Create a Polished LinkedIn Profile

To get the most out of LinkedIn, you’ll need to invest some time in creating a profile. A well-crafted LinkedIn profile combines professional accomplishments, skills and experience to give a high-level view of each user. While some people mimic their resume, avoid this temptation (and the idea of a resume might make you chuckle as a successful business owner).

One of the keys to success in building your profile is to keep in mind that LinkedIn is a search engine, much like Google. The more relevant keywords and service-based information your profile contains, the more easily you can be found by potential collaborators and customers. Even though you may have a wealth of experience across disciplines, restrict your profile description to those services lines, products and experiences that earn you the highest margins, or are most profitable for your company. No sense being found by low-value customers, right?

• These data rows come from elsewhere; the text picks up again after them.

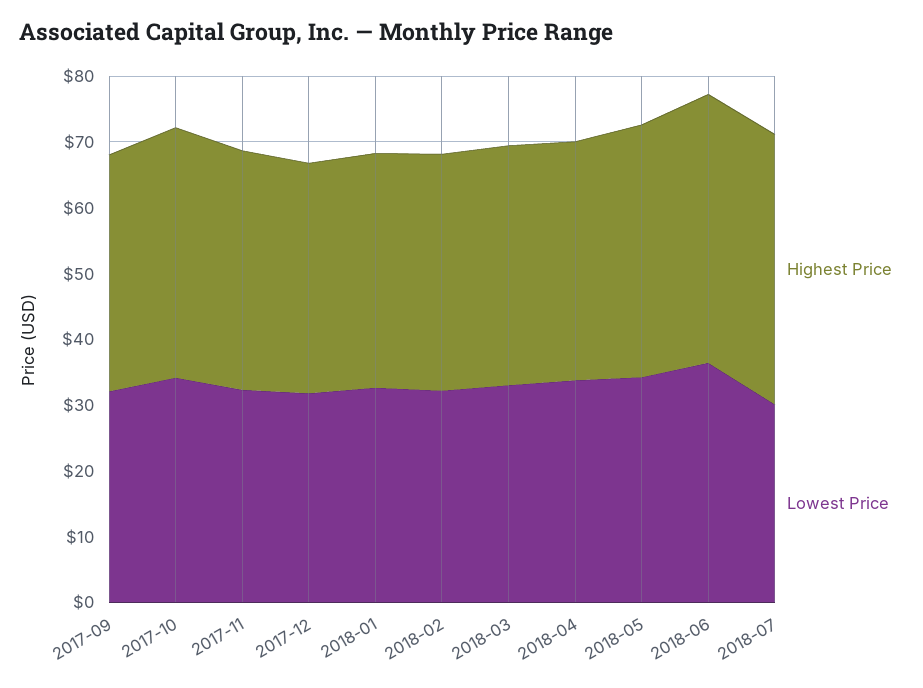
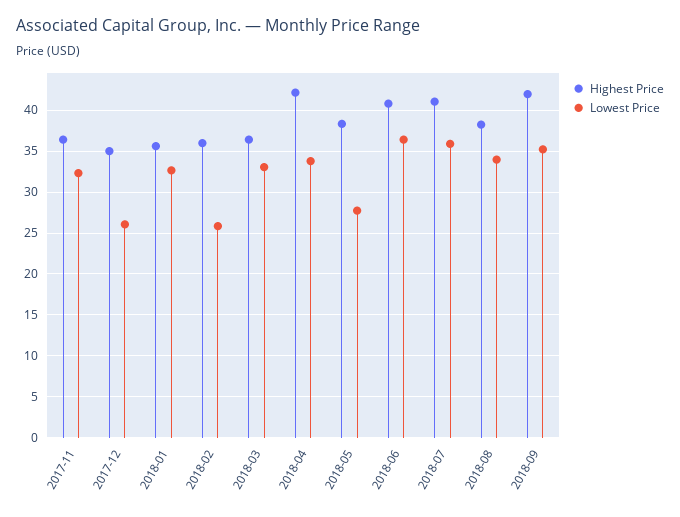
Highest Price, 2017-09: 36 -> none
Lowest Price, 2017-09: 32 -> none
Highest Price, 2017-10: 38 -> none
Lowest Price, 2017-10: 34 -> none
Lowest Price, 2017-12: 32 -> 26
Lowest Price, 2018-02: 32 -> 26
Highest Price, 2018-04: 36 -> 42
Lowest Price, 2018-05: 34 -> 28
Lowest Price, 2018-07: 30 -> 36
Highest Price, 2018-08: none -> 38
Lowest Price, 2018-08: none -> 34
Highest Price, 2018-09: none -> 42
Lowest Price, 2018-09: none -> 35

Check out Random Byte for more tips on how business owners can optimize their LinkedIn profiles to find better lead generation and sales potential.

Join LinkedIn Groups

LinkedIn groups are self-organized collections of individuals who share common skills, problems and goals. Group members share relevant news articles, ask questions, offer advice and participate in discussions. LinkedIn places limits on who can be emailed without a direct connection. People who are members of the same group can directly email one another, which can be the start of a client relationship, or a collaboration with someone who shares your interest in an industry.

Participate in a Group Discussion

The key value-add of LinkedIn groups are the discussions started by the group moderator and participants. Group members interpret industry trends, troubleshoot and share best practices. Active participants get to demonstrate their knowledge, and expertise, as well as learn from others about problems in the marketplace. Adding value to LinkedIn discussions is a great way to grow your services business, as a respected expert in your field.

A Caveat about LinkedIn Discussions

Don’t treat discussion as a venue promote yourself or your services. Self-promotion and endless salesmanship is a huge turnoff, and will not advance your agenda. If you generously share valuable, actionable information, you will quickly develop a reputation as a trusted expert. And The next time a group member—or someone in her network—needs your expertise, you will be top of mind. Think of your contribution to groups as an investment that will pay off over time.

Fish Where the Fish Are

Contributing expertise to your peers is a great way to grow your brand and earn a reputation as a thought leader. But balance this with customer-facing discussions as well. While you want to network with your peers, remember that your customers are also on LinkedIn looking for answers. Divide your time on LinkedIn between networking with peers, and serving the needs of your customer base, who are unlikely to be in the same groups that serve your industry. While it’s safe and fun to connect with your contemporaries, don’t be afraid to be where your customers are. LinkedIn’s new Pulse publishing tool helps your content get discovered by the people who matter, so experiment with publishing directly to your profile.

A Final Word about Content Sharing on LinkedIn

Company blogs are sources of great content that can be helpful to other LinkedIn members. In addition to sharing your personal experience and industry knowledge, don’t be afraid to pull in information from your blog. This is a great way to provide helpful, targeted information with minimal additional investment of resources. Just make sure to add unique commentary and insight tailored to the needs of the group.

Growing your service business is about seizing opportunities and creating new ones for yourself. As a platform, LinkedIn offers you unrivalled access to customers and business partnerships that can take your company to the next level.